My original context for this: 32-bit powerpc.

<Prior failed multi-user boot from system problem
leaves root (only) file system not marked clean
so fsck -B will actually do something below>

boot -s (so: single user mode)
# The next 3 lines are the content of a generic, manually-run script.
mount -u /
mount -a -t ufs (but there is no other file system)
swapon -a       (there is a swap partition)
#
fsck -B

That "fsck -B" caused the same kinds of lines
reported by Michael Butler, happening as fsck
makes a snapshot for the background processing
to use.

After the g_vfs_done lines was text like (typed
in from an example camera picture):

** //.snap/fsck_snapshot
** Last Mount on /
** Root file system
** Phase 1 - Check Blocks and Sizes
** Phase 2 - Check Pathnames
** Phase 3 - Check Connectivity
** Phase 4 - Check Reference Counts
** Phase 5 - Check Cyl groups
Reclaimed: 0 directories, 1 files, 22680 fragments
780914 files, 4797127 used, 19552199 free (443479 frags, 3288590 blocks, 1.8% fragmentation)

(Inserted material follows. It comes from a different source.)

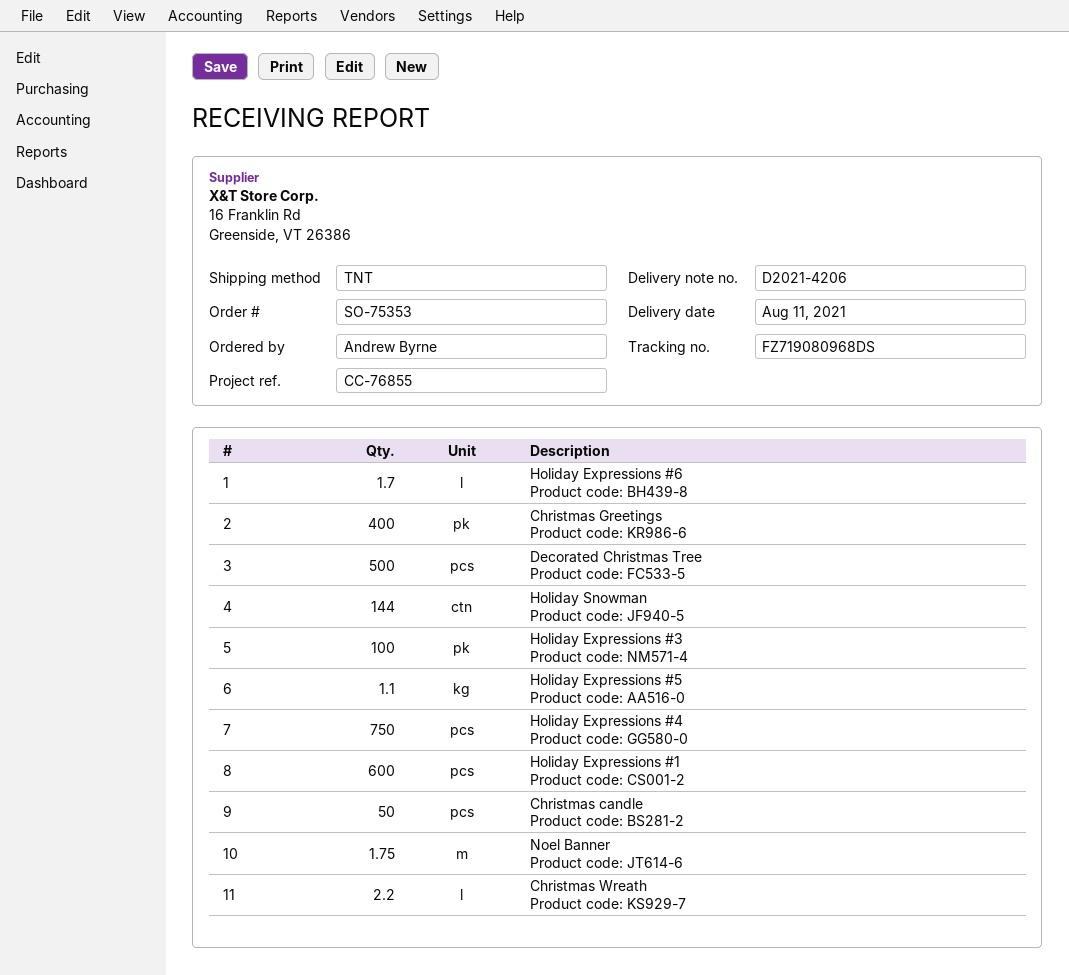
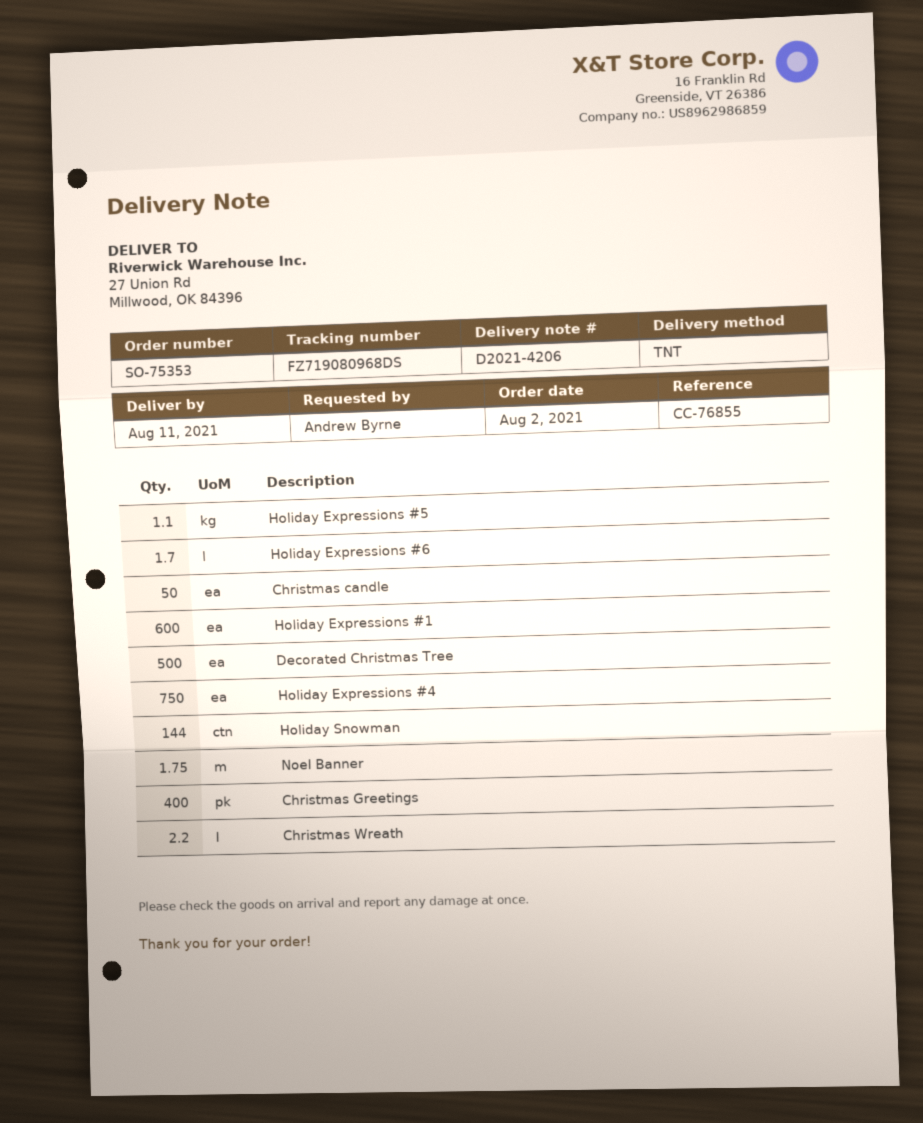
Holiday Expressions #3: 100 -> none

***** FILE SYSTEM MARKED CLEAN *****

But always waiting a while leads to a panic
that looks like (showing an example):
(Note: context is an SSD with trim enabled)
(typed in from camera picture)

panic: ffs_blkfree_cq: freeing free block
cpuid = 2 (varies, of course)
time = (varies)
KDB: stack backtrace
(stack addresses can vary: just an example here)
0xd23b17e0: at kdb_backtrace+0x5c
0xd23b1850: at vpanic+0x1e8
0xd23b18c0: at panic+0x54
0xd23b1910: at ffs_blkfree_cq+0x278
0xd23b1980: at ffs_blkfree_trim_task+0x60
0xd23b19b0: at taskqueue_run_locked+0x10
0xd23b1a10: at taskqueue_thread_loop+0x174
0xd23b1a50: at fork_exit+0xf4
0xd23b1a80: at fork_trampoline+0xc
KDB: enter: panic
[ thread pid 0 tid 1000082 ]
Stopped at kdb_enter_0x70: addi r0,r0,0x0


I've tried this on a powerpc64 and it works
the same, complete with the "freeing free
block" issue.

I've also had the problem with a normal multi-user
boot that initiated a fsck -B automatically in a
context where the SSD had not been marked clean.

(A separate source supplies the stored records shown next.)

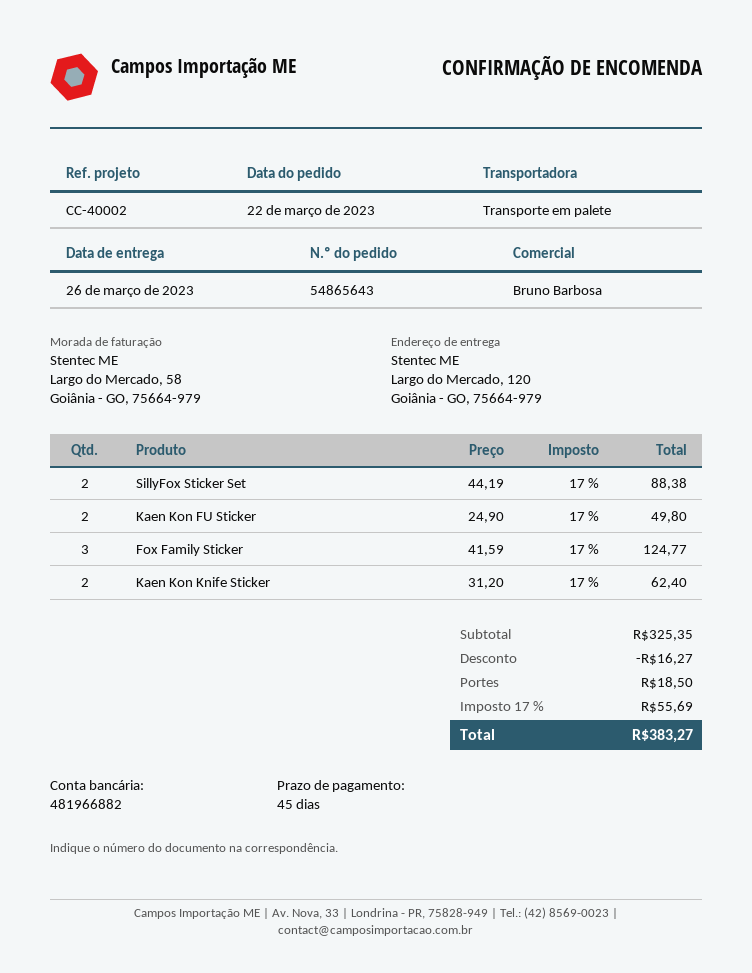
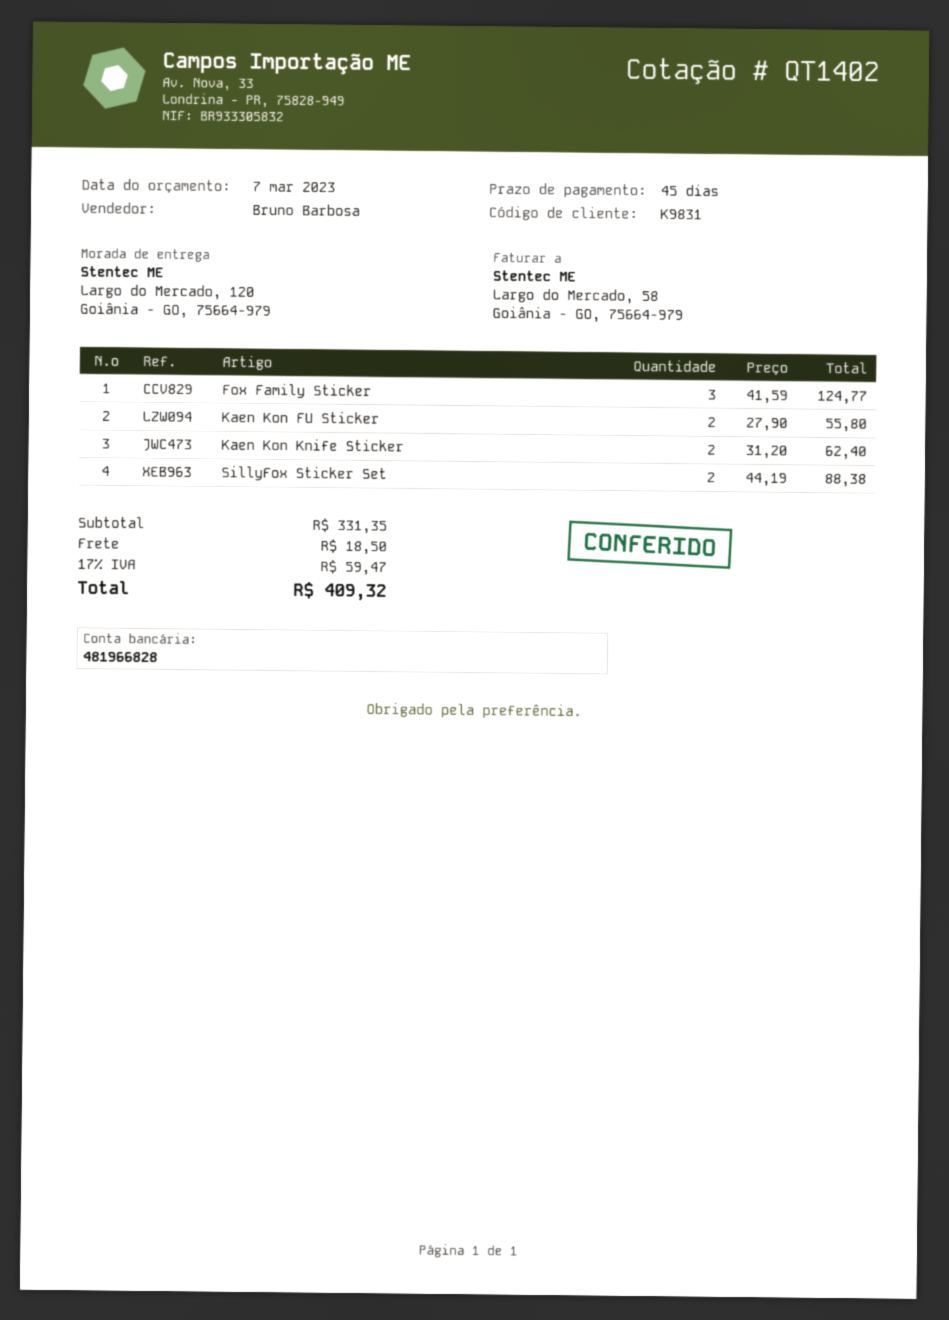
bank account: 481966882 -> 481966828
Kaen Kon FU Sticker: 2 x 24.90 = 49.80 -> 2 x 27.90 = 55.80
subtotal: 325.35 -> 331.35
discount: 16.27 -> none
tax: 17% = 55.69 -> 17% = 59.47
total: 383.27 -> 409.32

To avoid this and fix such file systems I've been
booting with "boot -s" and using "fsck -F" from
the single-user command prompt.


Unfortunately two problems with major consequences
for my involved context limit the svn range that I
can cover for the activity, the problem version
ranges being:

-r319722 through -r320651 (fixed by -r320652)
(actually this is why I had originally used
"boot -s"  in what I report above: I could get
to a shell prompt that way instead of crashing
before any login prompt; the crashes left
the file system in need of repair)

-r320509 through -r320561 (fixed by -r320570)

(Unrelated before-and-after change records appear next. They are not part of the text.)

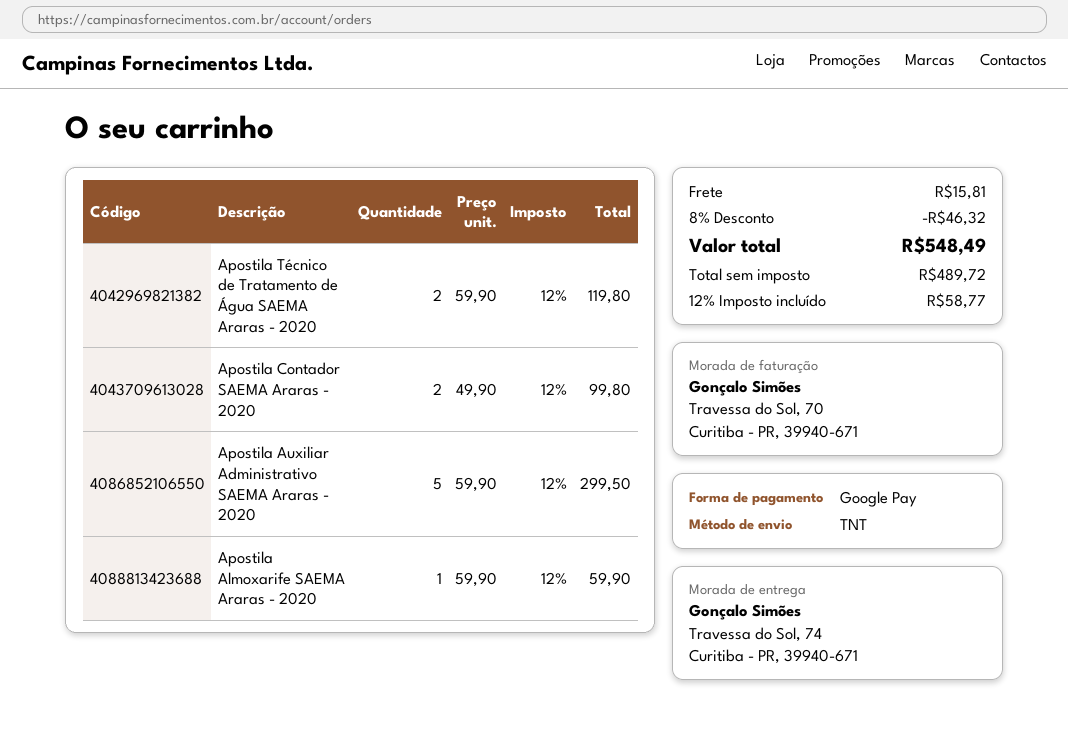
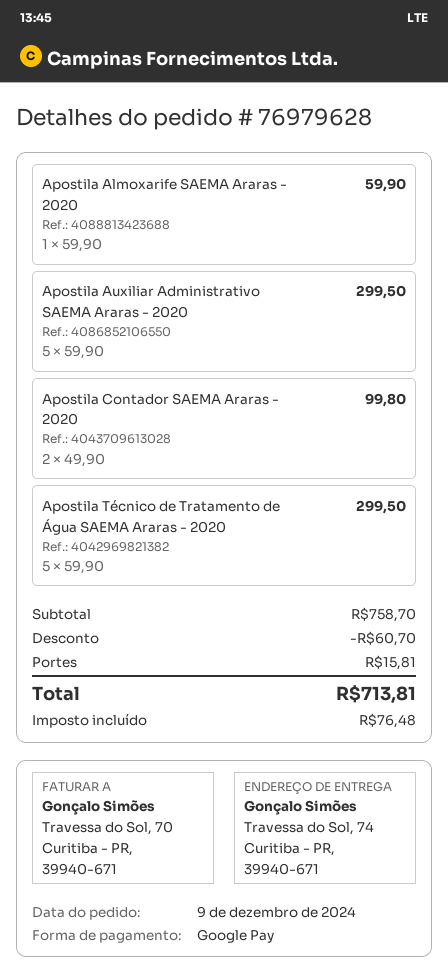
Apostila Técnico de Tratamento de Água SAEMA Araras - 2020: 2 x 59.90 = 119.80 -> 5 x 59.90 = 299.50
discount: 46.32 -> 60.70
tax: 58.77 -> 76.48
total: 548.49 -> 713.81

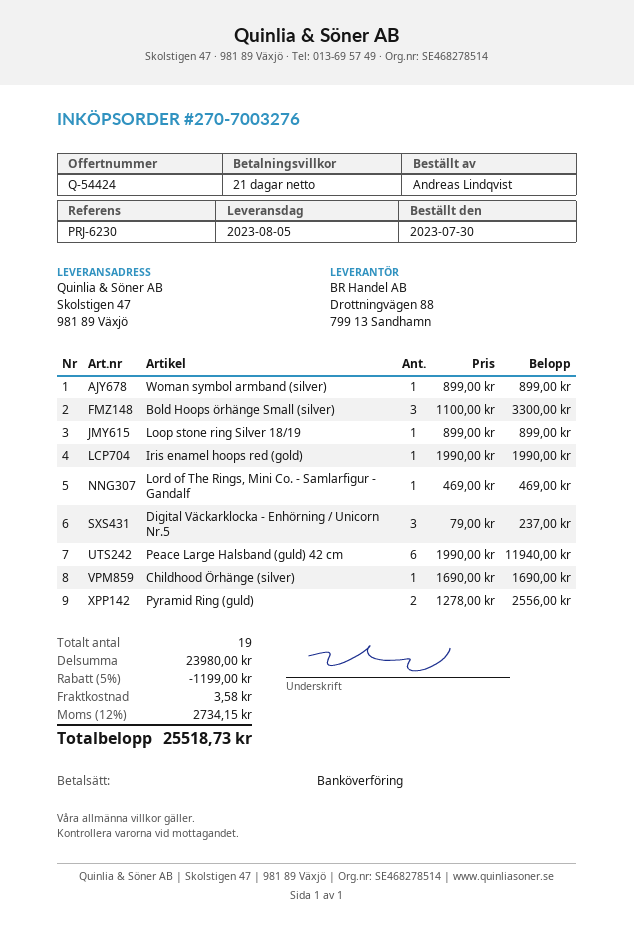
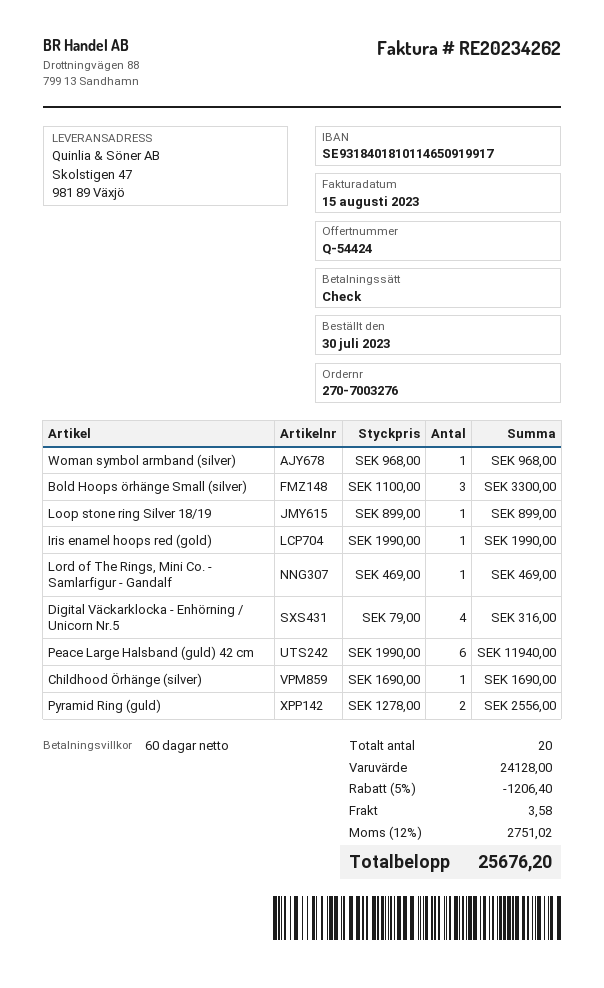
payment terms: 21 days -> 60 days
payment method: bank transfer -> cheque
Woman symbol armband (silver): 1 x 899.00 = 899.00 -> 1 x 968.00 = 968.00
Digital Väckarklocka - Enhörning / Unicorn Nr.5: 3 x 79.00 = 237.00 -> 4 x 79.00 = 316.00
total quantity: 19 -> 20
subtotal: 23980.00 -> 24128.00
discount: 5% = 1199.00 -> 5% = 1206.40
tax: 12% = 2734.15 -> 12% = 2751.02
total: 25518.73 -> 25676.20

So I was using -r320570 to avoid one of the
two problems, now with a trail patch for what
was later fixed in -r320652.

I do not know if the problem was present back
before -r319722 or before -r320509.
Comment 1 Peter Holm freebsd_committer freebsd_triage 2017-07-14 12:08:03 UTC
Just running mksnap_ffs(8) on a pristine file system triggers:
g_vfs_done():md5a[READ(offset=34368126976, length=28672)]error = 5
This on
FreeBSD t1.osted.lan 12.0-CURRENT FreeBSD 12.0-CURRENT #1 r320982: Fri Jul 14 13:16:44 CEST 2017     pho@t1.osted.lan:/usr/src/sys/amd64/compile/PHO  amd64

Partial script:
mdconfig -a -t swap -s 2g -u $mdstart || exit 1
bsdlabel -w md$mdstart auto
newfs -U md${mdstart}$part > /dev/null
mount /dev/md${mdstart}$part $mntpoint

while ! mksnap_ffs $mntpoint $mntpoint/.snap/stress2; do :; done

tail -5 /var/log/messages | grep "g_vfs_done():md5a" && s=1
Comment 2 commit-hook freebsd_committer freebsd_triage 2017-07-16 07:12:18 UTC
A commit references this bug:

Author: kib
Date: Sun Jul 16 07:11:30 UTC 2017
New revision: 321040
URL: https://svnweb.freebsd.org/changeset/base/321040

Log:
  A followup to r320453, correct removal of the blocks from UFS snapshots.

  Tested by:	pho
  PR:    220693
  Sponsored by:	The FreeBSD Foundation

Changes:
  head/sys/ufs/ffs/ffs_alloc.c